Among the entries below, find the lines with "included" and copy them.
════════════════
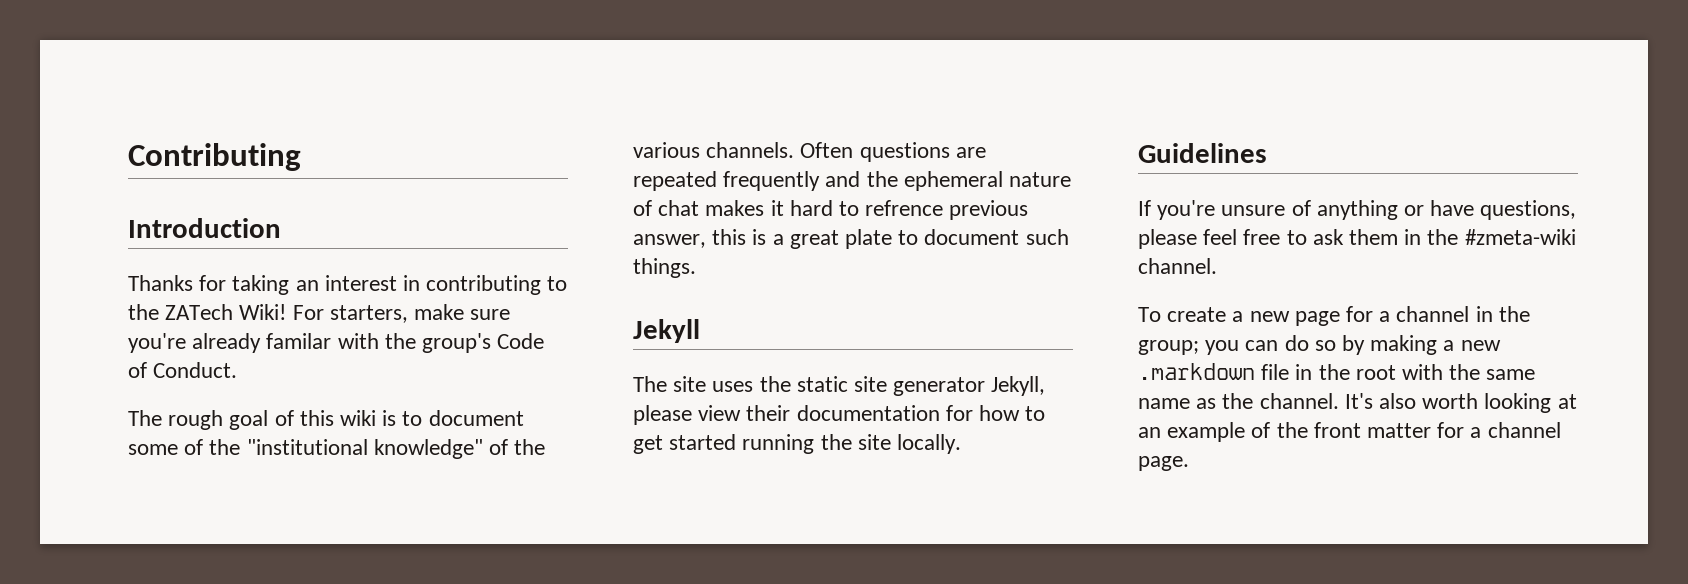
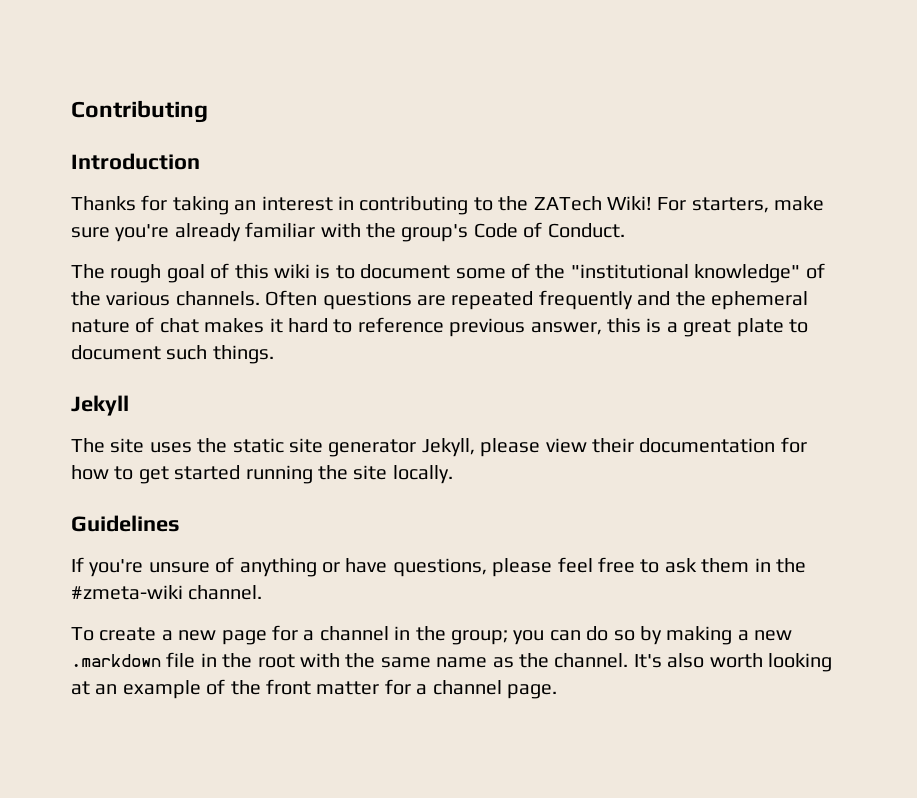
[266,333,332,349] familar -> [245,222,316,238] familiar
[865,200,944,216] refrence -> [357,317,444,333] reference

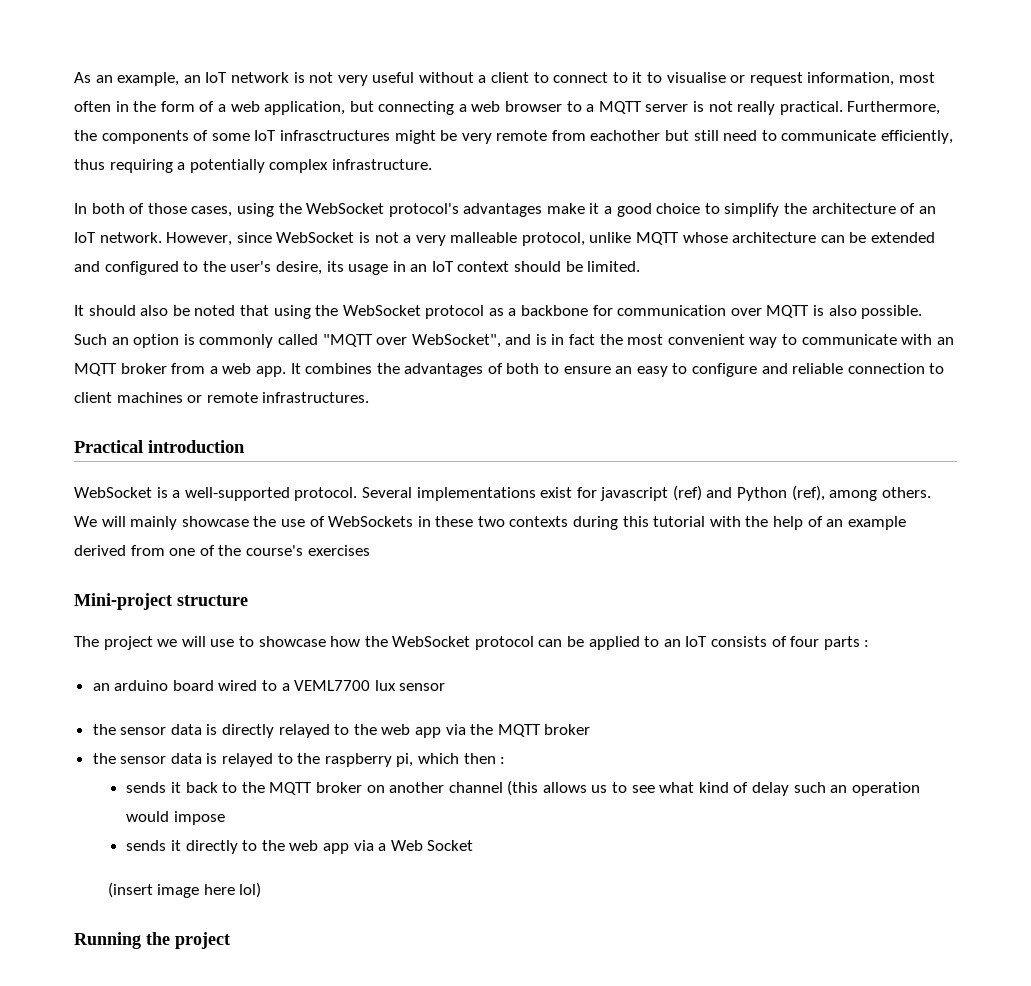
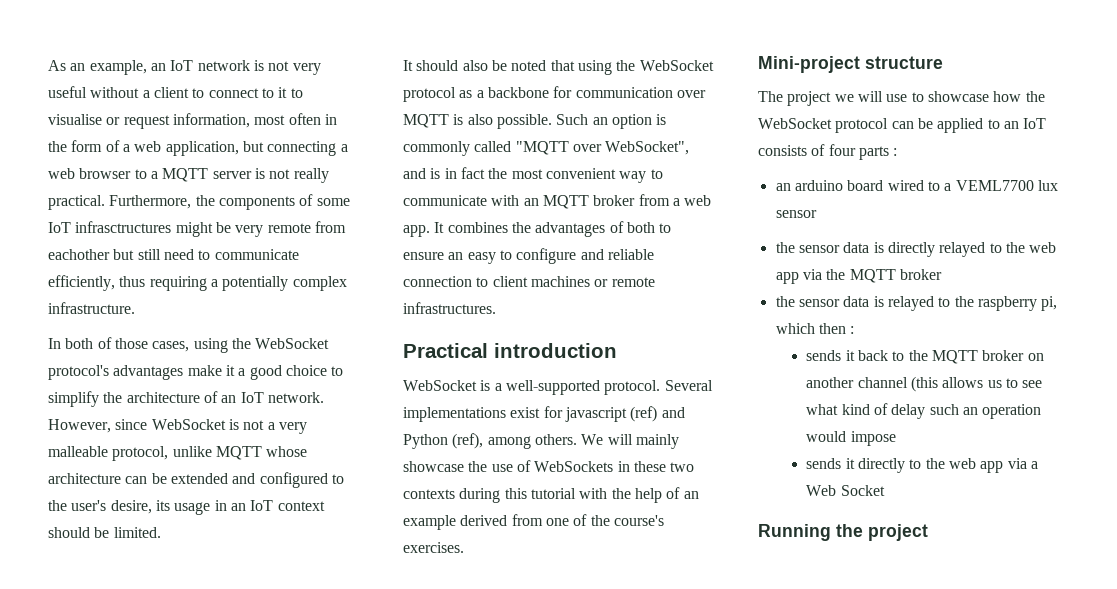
[307,545,370,556] exercises -> [403,542,464,553] exercises.
[107,882,262,898] // (insert image here lol) -> (885, 490) none

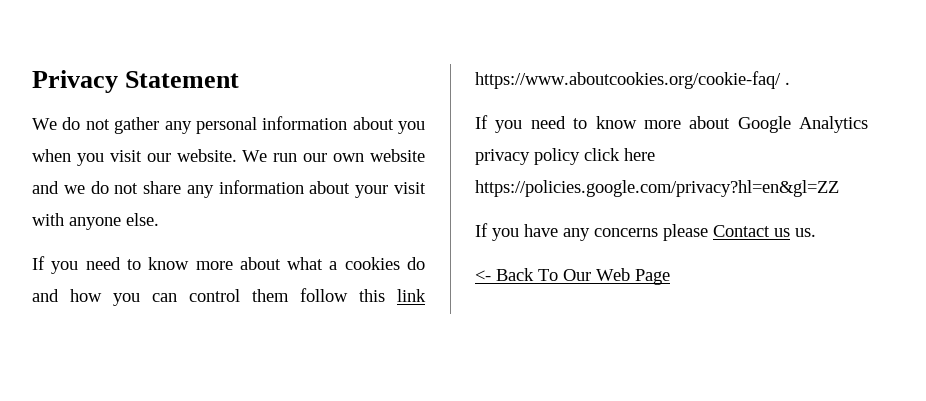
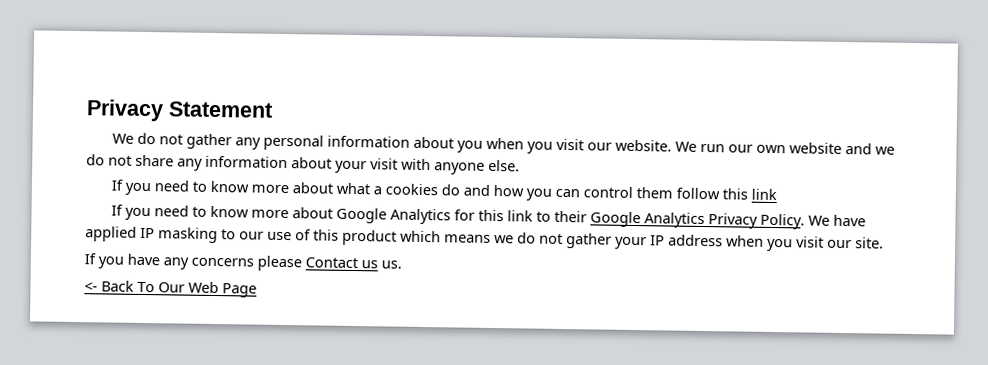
[475,71,790,89] https://www.aboutcookies.org/cookie-faq/ . -> (777, 194) none
[475,148,655,165] [475,180,839,197] privacy policy click here https://policies.google.com/privacy?hl=en&gl=ZZ -> [453,209,866,230] [85,226,884,252] for this link to their Google Analytics Privacy Policy. We have applied IP masking to our use of this product which means we do not gather your IP address when you visit our site.

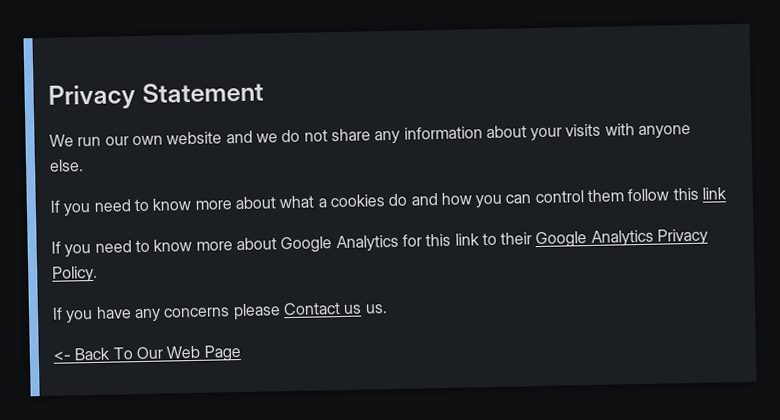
[136,132,697,154] do not gather any personal information about you when you visit our website. We -> (74, 140) none
[370,158,398,170] visit -> [565,123,602,137] visits
[807,214,866,227] [85,226,884,252] We have applied IP masking to our use of this product which means we do not gather your IP address when you visit our site. -> (98, 274) none

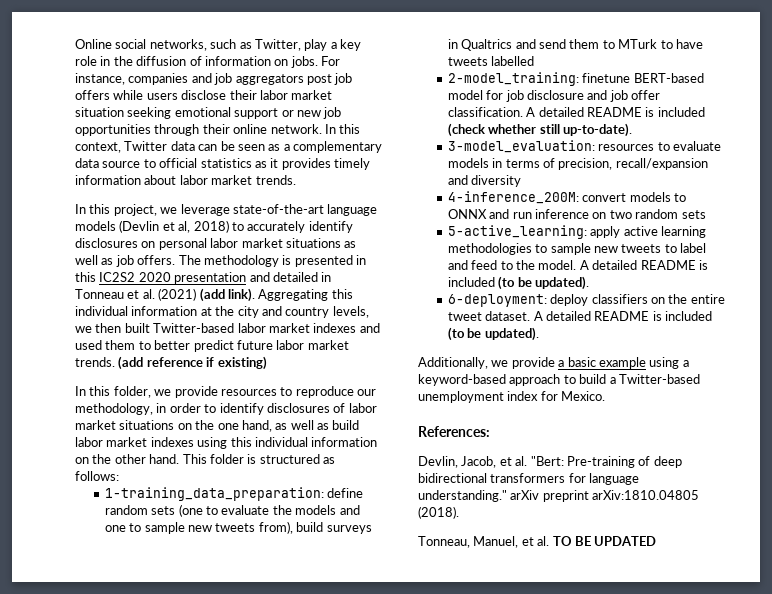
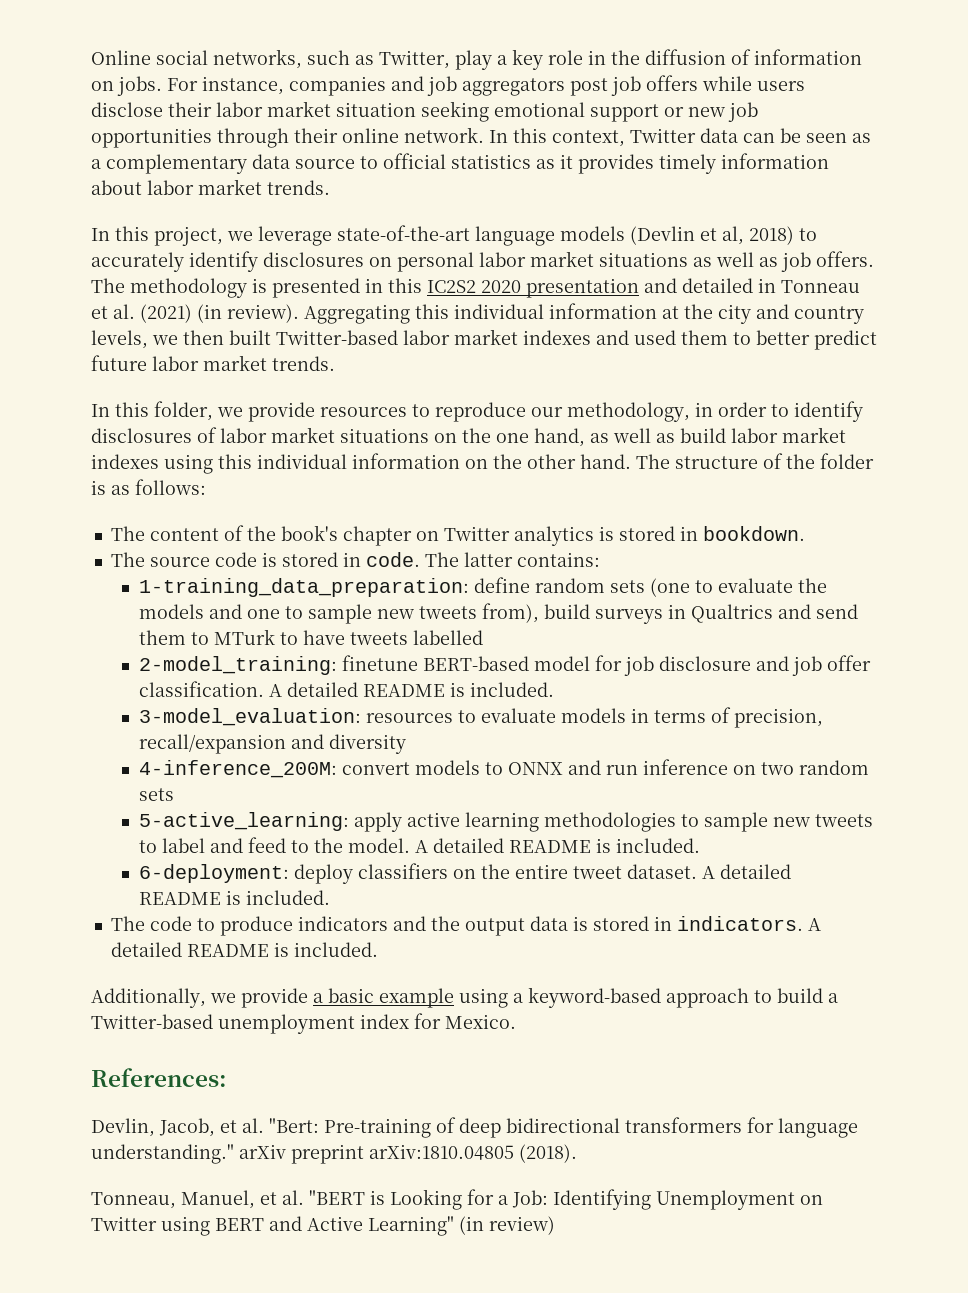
[199,288,255,302] (add link). -> [197,304,299,323] (in review).
[118,356,267,370] (add reference if existing) -> (335, 363) none
[182,454,207,464] This -> [636,453,815,469] The structure of the
[259,454,320,464] structured -> (106, 487) none
(119, 476) none -> [110,525,805,546] [110,552,600,567] // The content of the book's chapter on Twitter analytics is stored in bookdown. // The source code is stored in code. The latter contains:
[657,107,705,117] [447,123,633,137] included (check whether still up-to-date). -> [469,682,554,697] included.
[447,276,590,290] included (to be updated). -> [615,838,700,853] included.
[665,311,713,321] [447,327,539,341] included (to be updated). -> [245,890,330,905] [110,916,821,936] [110,942,378,957] included. // The code to produce indicators and the output data is stored in indicators. A detailed README is included.
[552,536,657,546] TO BE UPDATED -> [309,1189,823,1210] [91,1216,555,1236] "BERT is Looking for a Job: Identifying Unemployment on Twitter using BERT and Active Learning" (in review)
════════════════
● Result of the exercise
[657,107,705,117] [447,123,633,137] included (check whether still up-to-date). -> [469,682,554,697] included.
[447,276,590,290] included (to be updated). -> [615,838,700,853] included.
[665,311,713,321] [447,327,539,341] included (to be updated). -> [245,890,330,905] [110,916,821,936] [110,942,378,957] included. // The code to produce indicators and the output data is stored in indicators. A detailed README is included.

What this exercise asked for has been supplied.